Cerpen Robohnya Surau Kami: Sebuah Cerminan Realitas dan Kritik Sosial yang Pedas

RediksiaSelasa, 16 April 2024 | 17:30 WIB
Cerpen Robohnya Surau Kami, Sebuah Cerminan Realitas dan Kritik Sosial yang Pedas
Cerpen Robohnya Surau Kami, Sebuah Cerminan Realitas dan Kritik Sosial yang Pedas

Diksia.com - Karya sastra Indonesia kaya akan cerita-cerita yang tak hanya menghibur, tetapi juga menggugah pemikiran dan mengantarkan kita pada refleksi diri. Salah satu contohnya adalah cerpen “Robohnya Surau Kami” karya A.A. Navis.

Cerpen ini tak hanya terkenal di Indonesia, tetapi juga telah diterjemahkan ke berbagai bahasa dan diakui secara internasional.

“Robohnya Surau Kami” bercerita tentang Pak Ajo Sidi, seorang penjaga surau tua yang sederhana dan tekun dalam ibadahnya. Ia menghabiskan hari-harinya dengan sholat, mengaji, dan menjaga kebersihan surau.

Bagi Pak Ajo Sidi, surau adalah tempat suci dan ibadah adalah segalanya.
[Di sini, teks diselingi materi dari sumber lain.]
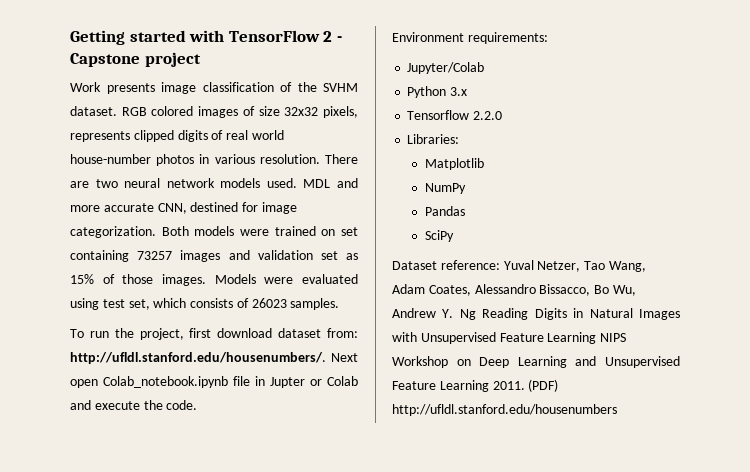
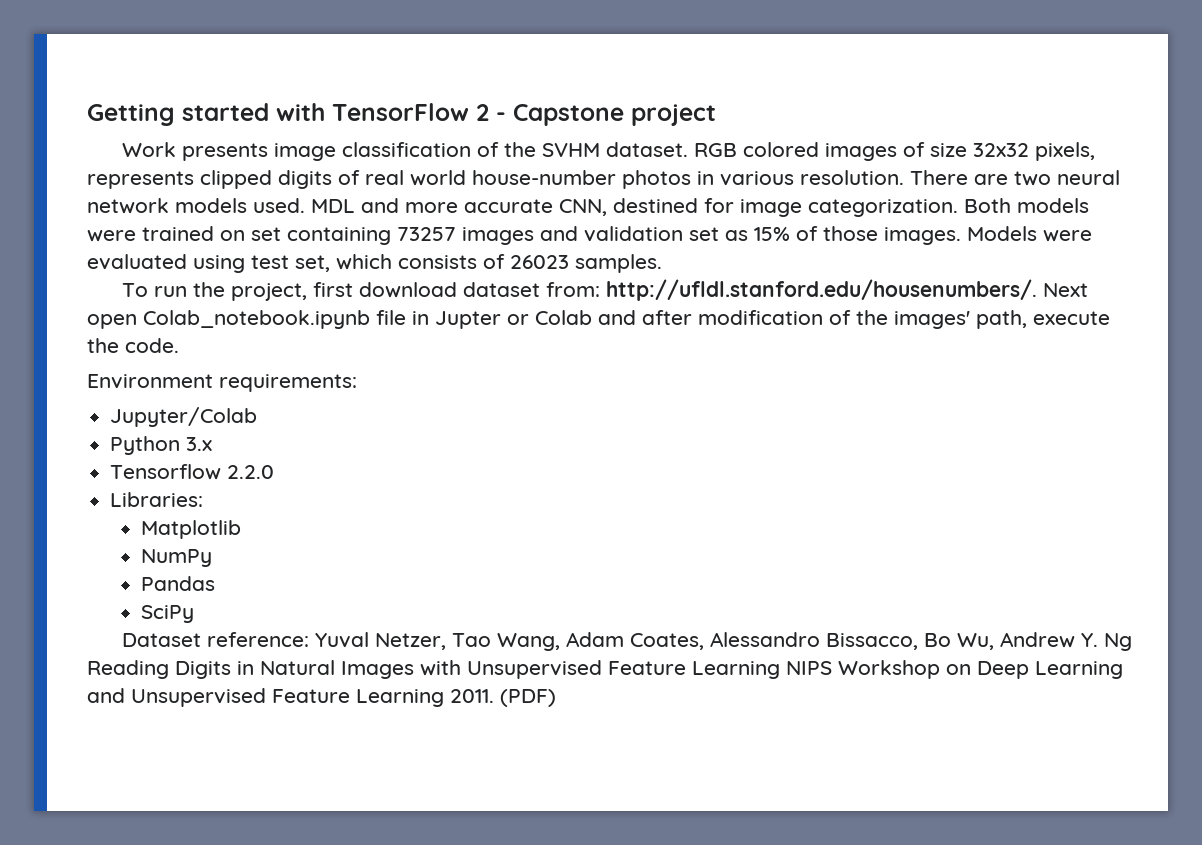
(91, 405) none -> [642,310,1027,329] after modification of the images' path,
[392,404,617,416] http://ufldl.stanford.edu/housenumbers -> (556, 698) none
Namun, ketenangannya terusik ketika ia bertemu dengan Pak Maman, seorang pemuda yang datang ke surau dengan penuh keraguan dan pertanyaan tentang makna ibadah.
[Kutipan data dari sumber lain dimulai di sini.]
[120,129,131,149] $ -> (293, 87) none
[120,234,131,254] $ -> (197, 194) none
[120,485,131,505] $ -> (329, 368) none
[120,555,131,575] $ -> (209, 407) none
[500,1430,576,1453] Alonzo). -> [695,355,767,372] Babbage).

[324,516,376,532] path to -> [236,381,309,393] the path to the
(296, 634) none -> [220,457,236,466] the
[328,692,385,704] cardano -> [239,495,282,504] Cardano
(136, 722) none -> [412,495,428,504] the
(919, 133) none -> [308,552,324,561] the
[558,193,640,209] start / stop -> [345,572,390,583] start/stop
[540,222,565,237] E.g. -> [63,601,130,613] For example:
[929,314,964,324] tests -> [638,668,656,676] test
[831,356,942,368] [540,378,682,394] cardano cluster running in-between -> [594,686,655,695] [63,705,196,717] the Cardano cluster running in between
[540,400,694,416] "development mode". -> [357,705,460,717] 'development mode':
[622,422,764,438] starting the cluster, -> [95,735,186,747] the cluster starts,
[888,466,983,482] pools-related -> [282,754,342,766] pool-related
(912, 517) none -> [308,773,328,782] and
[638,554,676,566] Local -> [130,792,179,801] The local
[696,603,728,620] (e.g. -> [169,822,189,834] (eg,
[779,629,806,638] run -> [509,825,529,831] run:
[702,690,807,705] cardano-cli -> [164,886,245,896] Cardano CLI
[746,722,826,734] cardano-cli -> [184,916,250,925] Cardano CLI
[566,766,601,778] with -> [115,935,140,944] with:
Percakapan antara Pak Ajo Sidi dan Pak Maman menjadi inti dari cerita ini. Pak Maman mempertanyakan apakah ibadah yang dilakukan Pak Ajo Sidi sudah cukup, mengingat surau yang mereka tempati sudah tua dan rapuh.

Pak Maman juga mempertanyakan mengapa Pak Ajo Sidi tidak melakukan hal lain untuk membantu masyarakat di sekitarnya.

Pak Ajo Sidi, yang terpaku pada pemahamannya tentang ibadah tradisional, merasa terguncang oleh pertanyaan Pak Maman.

Ia mulai mempertanyakan keyakinannya sendiri dan merasa bahwa ibadahnya selama ini mungkin sia-sia. Puncaknya, Pak Ajo Sidi mengalami krisis iman dan memilih untuk bunuh diri di dalam surau yang runtuh.

Cerpen Robohnya Surau Kami bukan hanya sebuah cerita tentang keraguan iman, tetapi juga kritik sosial yang pedas terhadap pemahaman sempit tentang ibadah dan peran agama dalam masyarakat.

A.A. Navis menunjukkan bahwa ibadah tak hanya tentang ritual dan doa, tetapi juga tentang tindakan nyata dan kepedulian terhadap sesama.

Cerpen ini juga mengkritik sikap statis dan kolot dalam beragama. Pak Ajo Sidi, yang terpaku pada tradisi dan enggan menerima perubahan, akhirnya terjebak dalam kegelapan dan keputusasaan.

Di sisi lain, Pak Maman mewakili generasi muda yang berani mempertanyakan dan mencari makna baru dalam beragama.